Our wonderful foster carer Lynne Blencowe has written a guest blog for International Day of Happiness.
Happiness: a mental or emotional state of well-being which can be defined by, among others, positive or pleasant emotions ranging from contentment to intense joy.
As a foster carer I usually experience many different emotions throughout the day, but no matter what the day has brought, I always like to end it on a positive note with the beautiful children who are part of our Chosen Family.
When I put the children to bed I always get them to say something specific and wonderful about themselves that has happened, or how they feel about themselves that day. This can be anything including, “I am really proud of myself as I got all of my spellings right”, “I am precious to you”, “I am beautiful and have beautiful skin.” I then tell them 5 positive things about themselves or what they have done that day. These might be, “I really loved that cup of coffee you made for me today – it was just what I wanted” or “Thank you for reading to me so beautifully today – I loved the expression you used – you are a great reader” or “You made me really laugh today when you told me that funny story of what happened at school”
To find 5 positive things to say to a child or young person when everything is going well is easy to do.

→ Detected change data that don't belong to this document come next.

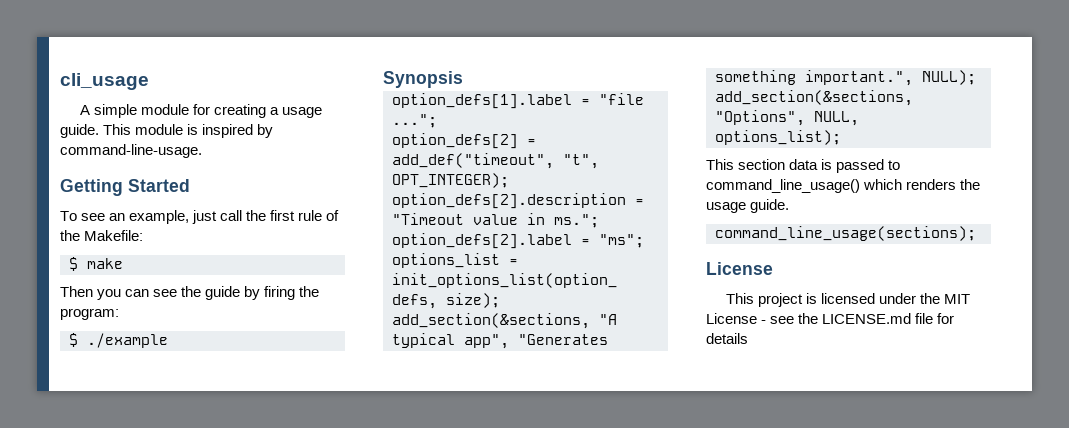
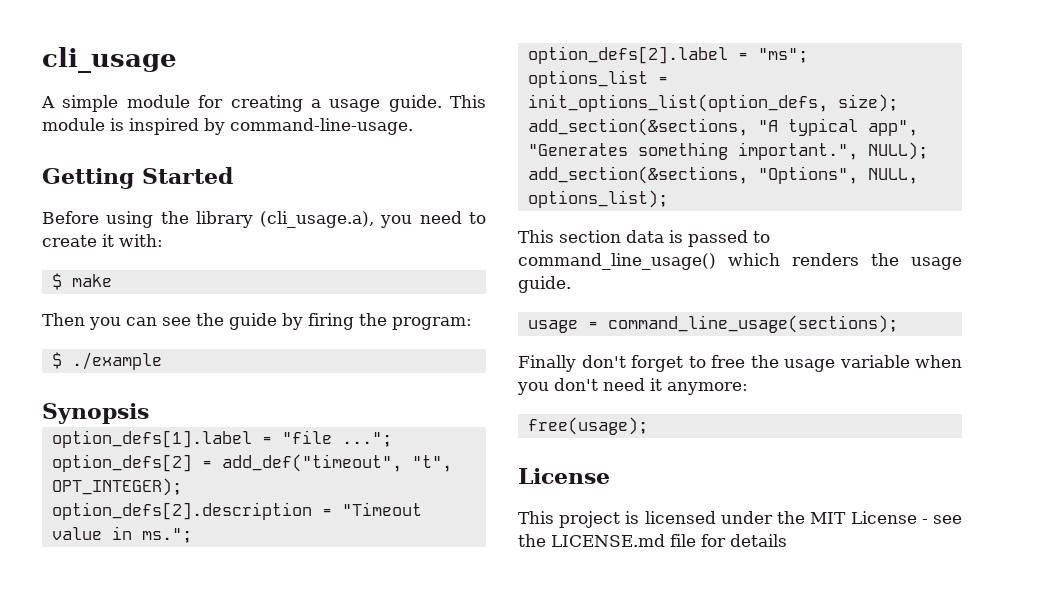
- To see an example, just call the first rule of the Makefile:
+ Before using the library (cli_usage.a), you need to create it with:
- command_line_usage(sections);
+ usage = command_line_usage(sections);
+ Finally don't forget to free the usage variable when you don't need it anymore:
+ free(usage);

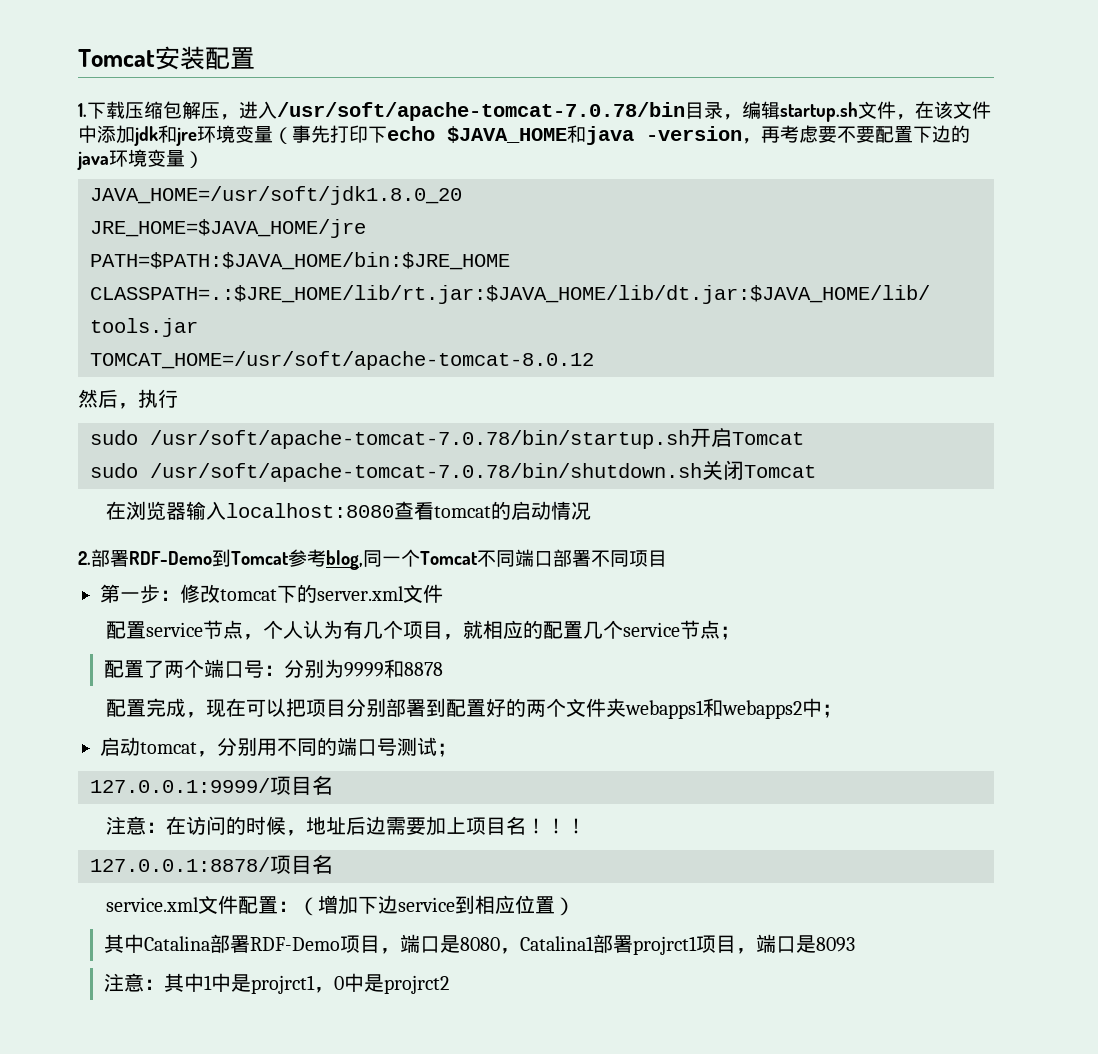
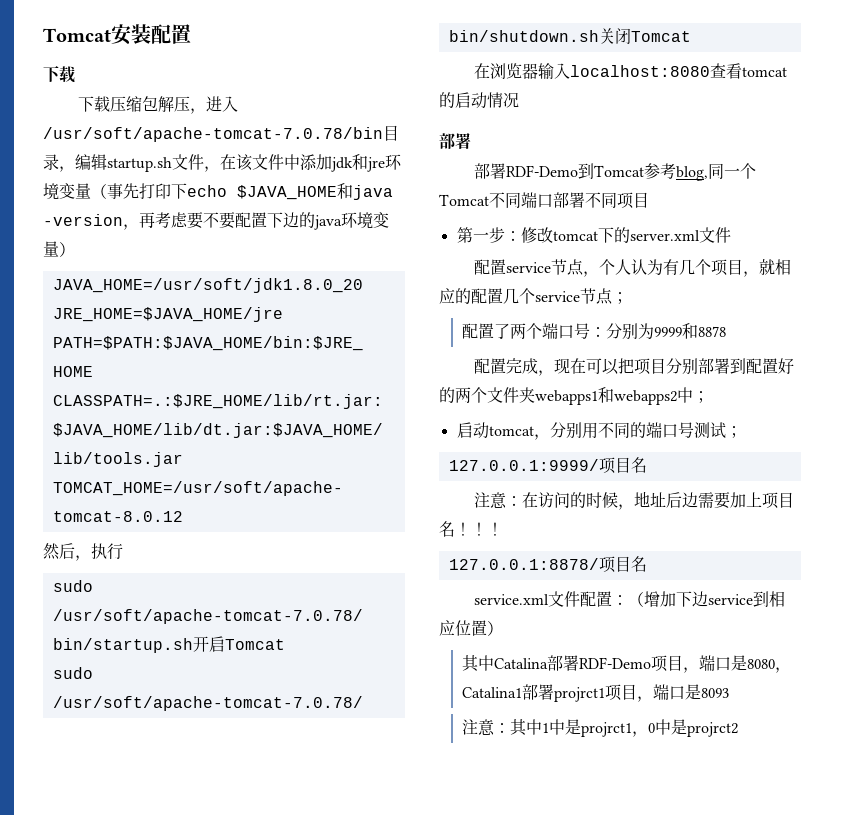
  Tomcat安装配置
- 1.下载压缩包解压，进入/usr/soft/apache-tomcat-7.0.78/bin目录，编辑startup.sh文件，在该文件中添加jdk和jre环境变量（事先打印下echo $JAVA_HOME和java -version，再考虑要不要配置下边的java环境变量）
+ 下载
+ 下载压缩包解压，进入/usr/soft/apache-tomcat-7.0.78/bin目录，编辑startup.sh文件，在该文件中添加jdk和jre环境变量（事先打印下echo $JAVA_HOME和java -version，再考虑要不要配置下边的java环境变量）
  在浏览器输入localhost:8080查看tomcat的启动情况
- 2.部署RDF-Demo到Tomcat参考blog,同一个Tomcat不同端口部署不同项目
+ 部署
+ 部署RDF-Demo到Tomcat参考blog,同一个Tomcat不同端口部署不同项目

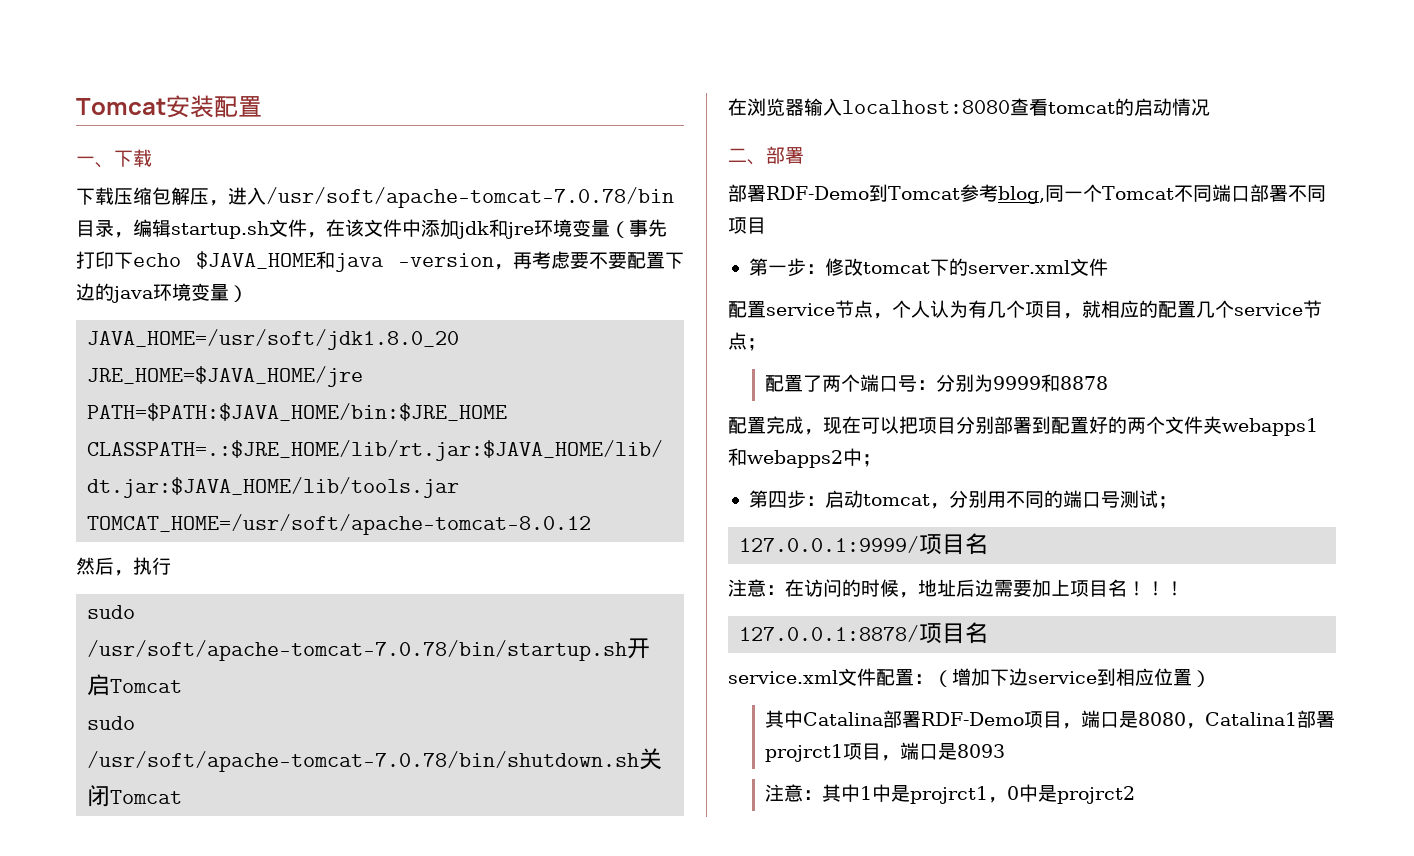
  Tomcat安装配置
- 下载
+ 一、下载
  在浏览器输入localhost:8080查看tomcat的启动情况
- 部署
+ 二、部署
- 启动tomcat，分别用不同的端口号测试；
+ 第四步：启动tomcat，分别用不同的端口号测试；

What’s harder is finding those things when times are tough – but often that is when it is most important and meaningful. For me, I find it can be extremely useful in the prevention of Blocked Care which Dan Hughes and Jonathan Baylin describe in their book, “Brain based parenting” as:
Blocked Care (the stressed-out survival-based brain mode). Blocked care’ describes ‘how stress can suppress a well-meaning parent’s capacity to sustain loving feelings and empathy towards his or her child’. It stems from a need for self-protection and defensiveness and fosters a reactive style of parenting that is narrowly focussed on the immediate behaviour and most negative aspects of the child. In blocked care there is a tendency to overreact to a child’s nonverbal communication; nonverbal communications are processed faster than verbal communications and therefore blocks verbal communication. Blocked care has a tendency to be judgemental
Some young people, especially teenagers, in my experience, find it very difficult to accept praise, so on occasions I have shouted messages through the bedroom door at night – “By the way – I loved the way you did your hair in that up-do style” and I have received the response, “**** **”” but a few days later I have been asked, “Did you really like my hair the other day?” So – they are always listening and taking in what you say – even if they pretend not to!
If at all possible, the only way for me to end each and every day, particularly on the International Day of Happiness, is with positive and pleasant emotions both for myself and the children I love. Maybe give it a try?
Happy International Day of Happiness.